Aftersun is relaxed about its setting, neither sneering at the package-holiday aesthetic nor camply celebrating its now-unfashionable structured entertainments. The director does well to let us see the action both through the unquestioning gaze of the child and the regretful reflections of the adult woman. Shown only glancingly, that grown film-maker – like Wells, apparently now resident in the United States – has videotapes of the holiday to help reassemble her past. Cut in with Gregory Oke’s crisper 35mm footage, the videotapes show a happy pair joking and waving their way from pool to bedroom to airport. Yet something is forever dragging the idyllic flow. Aftersun’s greatest achievement is to gradually reveal the imminence of a tragedy that, though never explicitly confirmed, feels inescapable by the already celebrated final shot. It is hard to think of another film that has pulled off this trick so effectively.
None of this could hope to work so well without strong performances from the two leads. Despite being hampered by lockdown conditions, Mescal and Corio somehow established an uncannily firm connection. Separated from the child’s mother, though apparently still on decent terms, Calum comes across more as an older brother than as a father, but we do see his efforts – in very millennial fashion – to establish a benign hierarchy. “You can talk to me about anything – whatever parties you go to, whatever boys you meet, whatever drugs you take,” he says in a voice loaded with North Atlantic embarrassment at unveiled emotion. Mescal just about conceals a nagging unhappiness that only fully takes over when Calum is not in immediate contact with his daughter. There is a sense of a man ever eager to place his head in his hands.
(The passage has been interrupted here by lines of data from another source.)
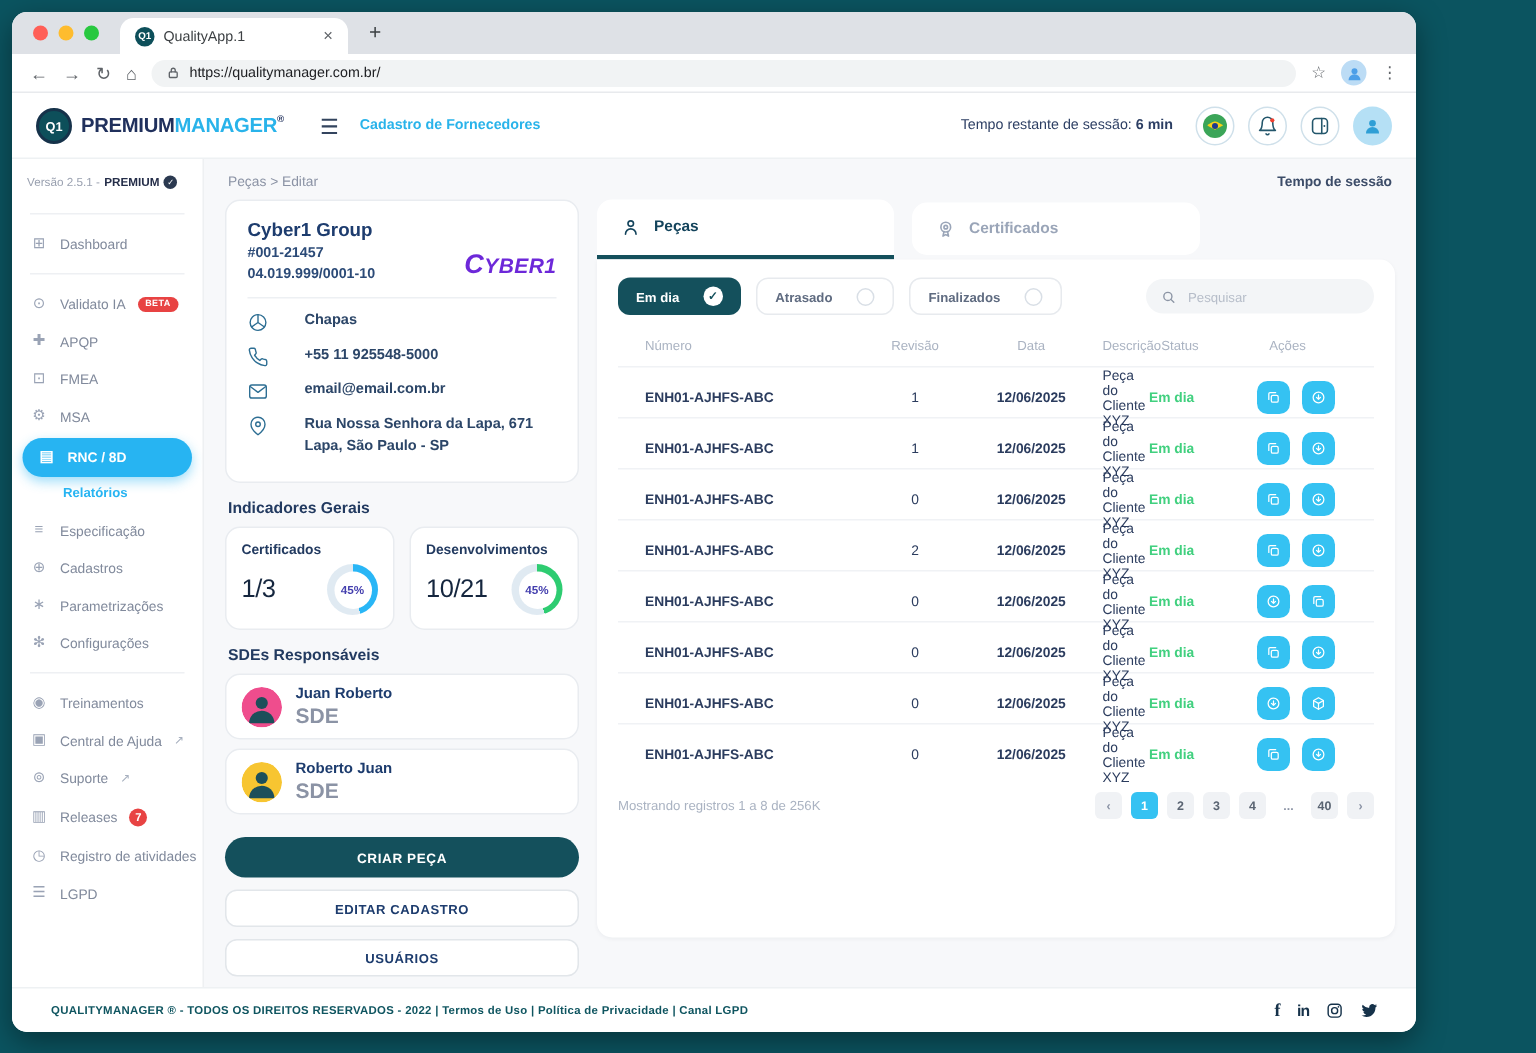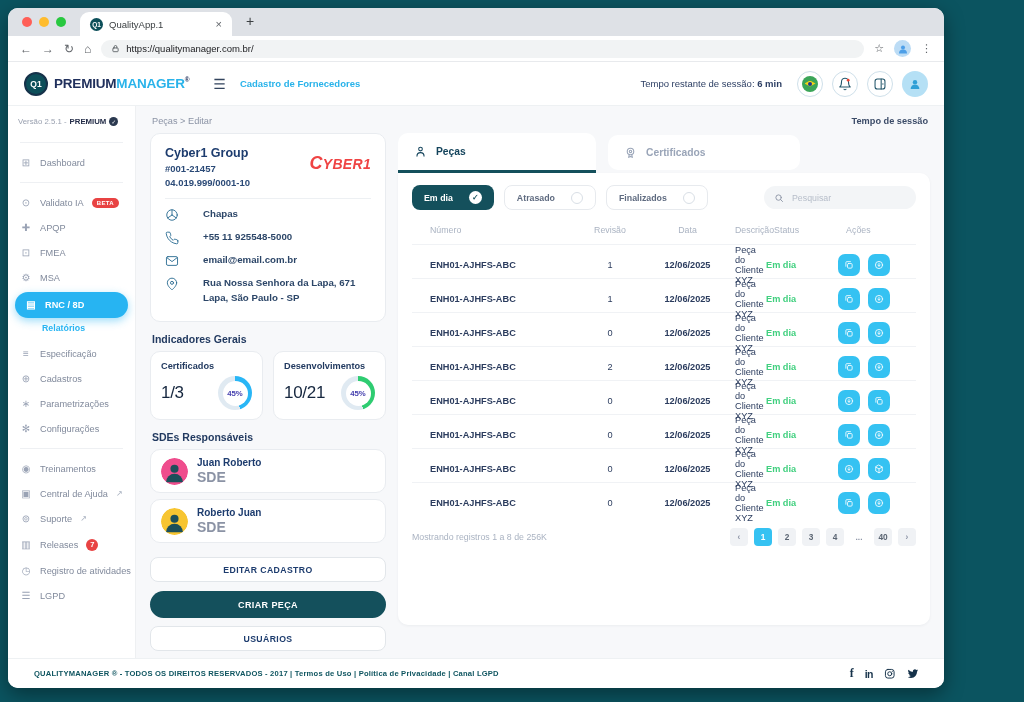--- a/index.html
+++ b/index.html
@@ -78,7 +78,7 @@
   .company-top{display:flex;justify-content:space-between;align-items:flex-start}
   .company-name{font-size:12.5px;font-weight:800;color:#1d3c6e}
   .company-code,.company-cnpj{font-size:9.5px;font-weight:700;color:#2b4a77;margin-top:3px}
-  .cyberlogo{display:inline-block;font-style:italic;font-weight:800;color:#ef4444;font-size:14px;letter-spacing:.3px;margin-top:7px}
+  .cyberlogo{display:inline-block;font-style:italic;font-weight:800;color:#6d28d9;font-size:14px;letter-spacing:.3px;margin-top:20px}
   .cyberlogo::first-letter{font-size:18px}
   .company-div{height:1px;background:#edf0f3;margin:10px 0 6px}
   .contact-row{display:flex;gap:24px;margin:8px 0;align-items:flex-start}

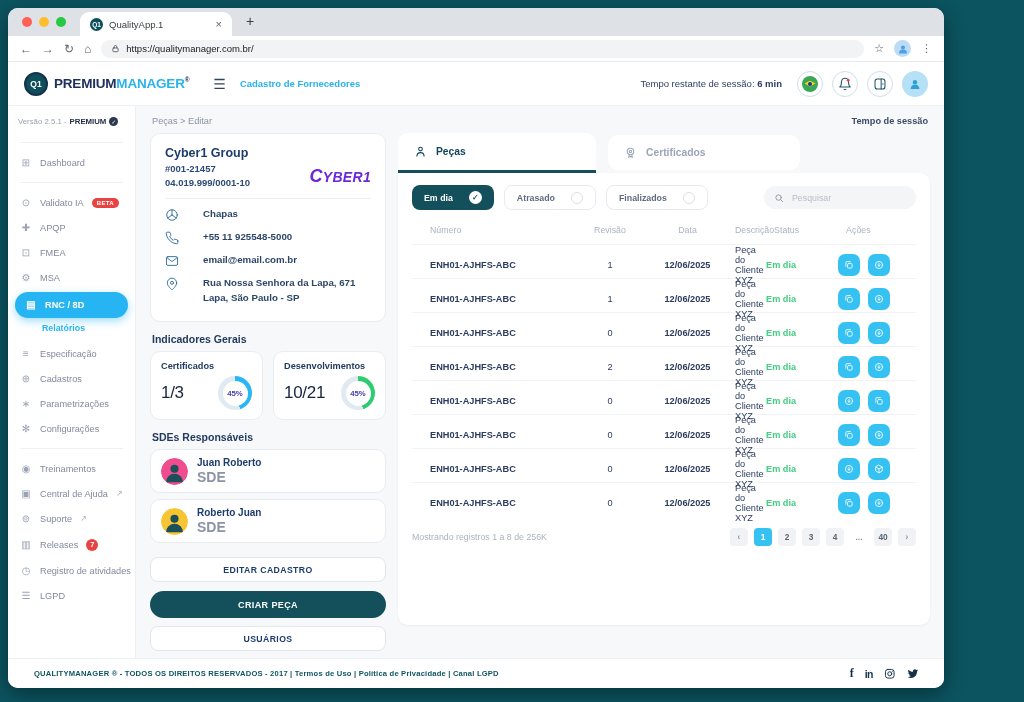--- a/index.html
+++ b/index.html
@@ -435,8 +435,8 @@
               </div>
             </div>
 
+          <div class="btn btn-primary">CRIAR PEÇA</div>
           <div class="btn btn-outline">EDITAR CADASTRO</div>
-          <div class="btn btn-primary">CRIAR PEÇA</div>
           <div class="btn btn-outline">USUÁRIOS</div>
         </div>
 

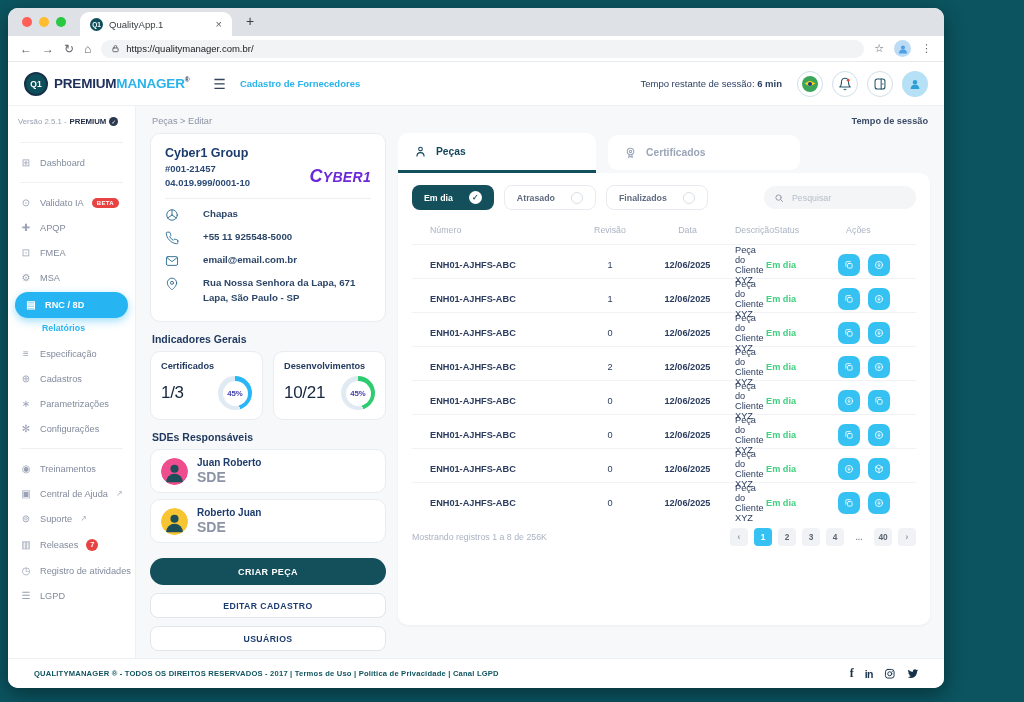--- a/index.html
+++ b/index.html
@@ -682,7 +682,7 @@
   </div>
 
   <div class="footer">
-    <div class="foot-text" id="footer-text"><span>QUALITYMANAGER ® - TODOS OS DIREITOS RESERVADOS - 2017</span><span> | </span><span class="foot-link">Termos de Uso</span><span> | </span><span class="foot-link">Política de Privacidade</span><span> | </span><span class="foot-link">Canal LGPD</span></div>
+    <div class="foot-text" id="footer-text"><span>QUALITYMANAGER ® - TODOS OS DIREITOS RESERVADOS - 2022</span><span> | </span><span class="foot-link">Termos de Uso</span><span> | </span><span class="foot-link">Política de Privacidade</span><span> | </span><span class="foot-link">Canal LGPD</span></div>
     <div class="socials" id="socials">
         <span class="soc soc-f">f</span>
         <span class="soc soc-in">in</span>

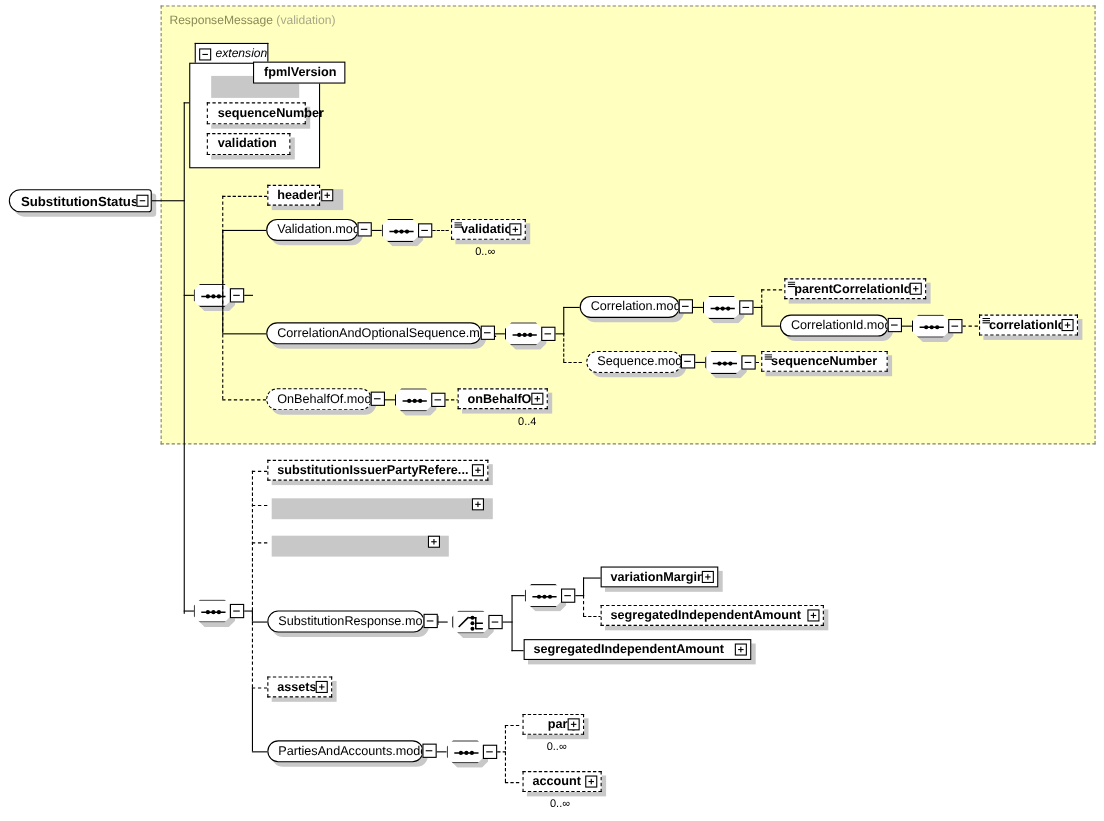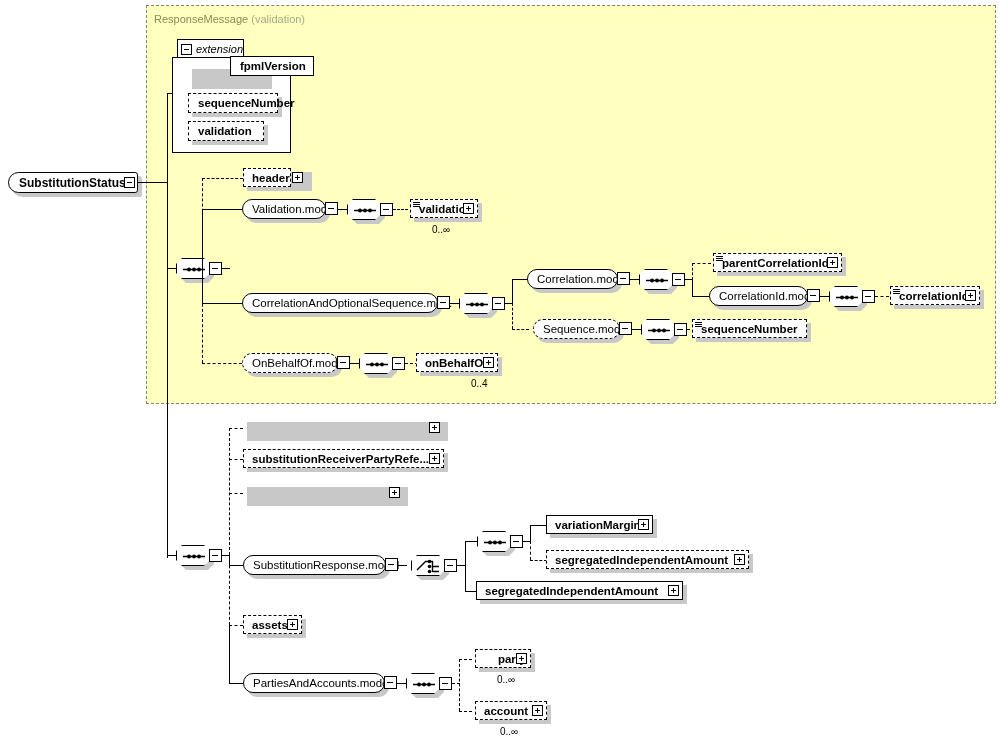--- a/index.html
+++ b/index.html
@@ -429,6 +429,9 @@
 
   <div class="dln dlnh" style="left:229px;top:428px;width:14px;"></div>
   <div class="shadow" style="left:247px;top:422px;width:201px;height:19px;"></div>
+  <div class="node dashed bold" style="left:243px;top:418px;width:201px;height:19px;">
+    <span class="lbl">substitutionIssuerPartyRefere...</span>
+  </div>
   <div class="expander plus" style="left:429px;top:422px;"></div>
 
   <div class="dln dlnh" style="left:229px;top:459px;width:14px;"></div>

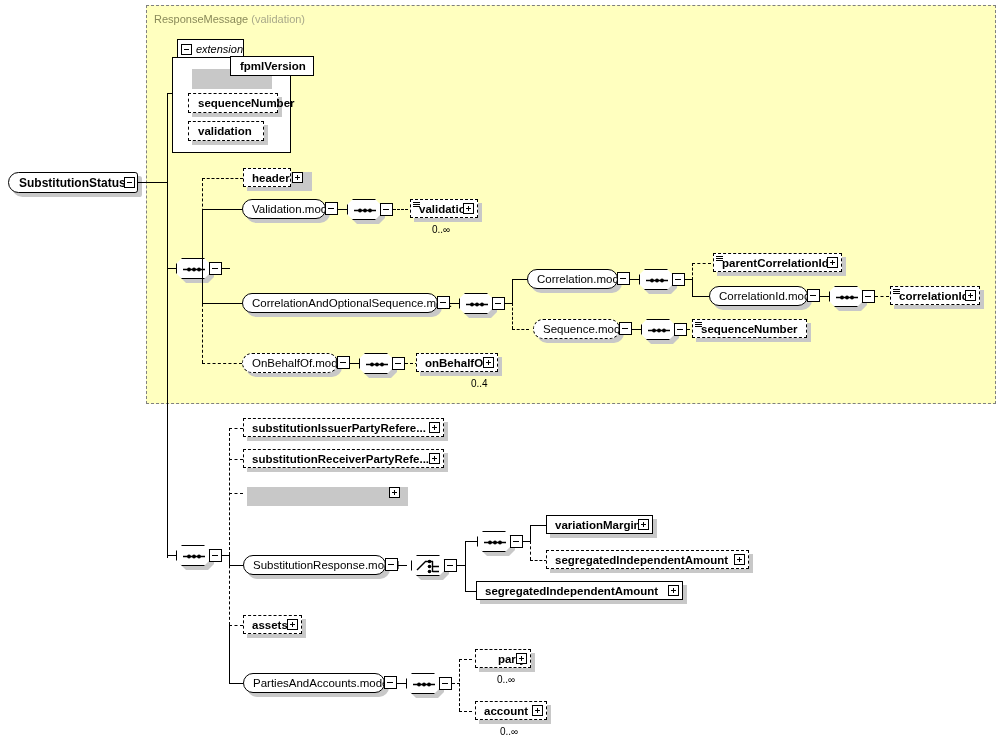--- a/index.html
+++ b/index.html
@@ -436,9 +436,6 @@
 
   <div class="dln dlnh" style="left:229px;top:459px;width:14px;"></div>
   <div class="shadow" style="left:247px;top:453px;width:201px;height:19px;"></div>
-  <div class="node dashed bold" style="left:243px;top:449px;width:201px;height:19px;">
-    <span class="lbl">substitutionReceiverPartyRefe...</span>
-  </div>
   <div class="expander plus" style="left:429px;top:453px;"></div>
 
   <div class="dln dlnh" style="left:229px;top:493px;width:14px;"></div>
Aftersun is about noticing what we didn’t notice at the time (something more prevalent in the age of ubiquitous video recording). All this is implied. Corio’s staggeringly natural and unforced performance gives us an intelligent child who notices when things are awry but isn’t yet mature enough to assemble the ominous pieces into a forbidding whole. Aftersun is a sad film mostly concerned with a young person being happy.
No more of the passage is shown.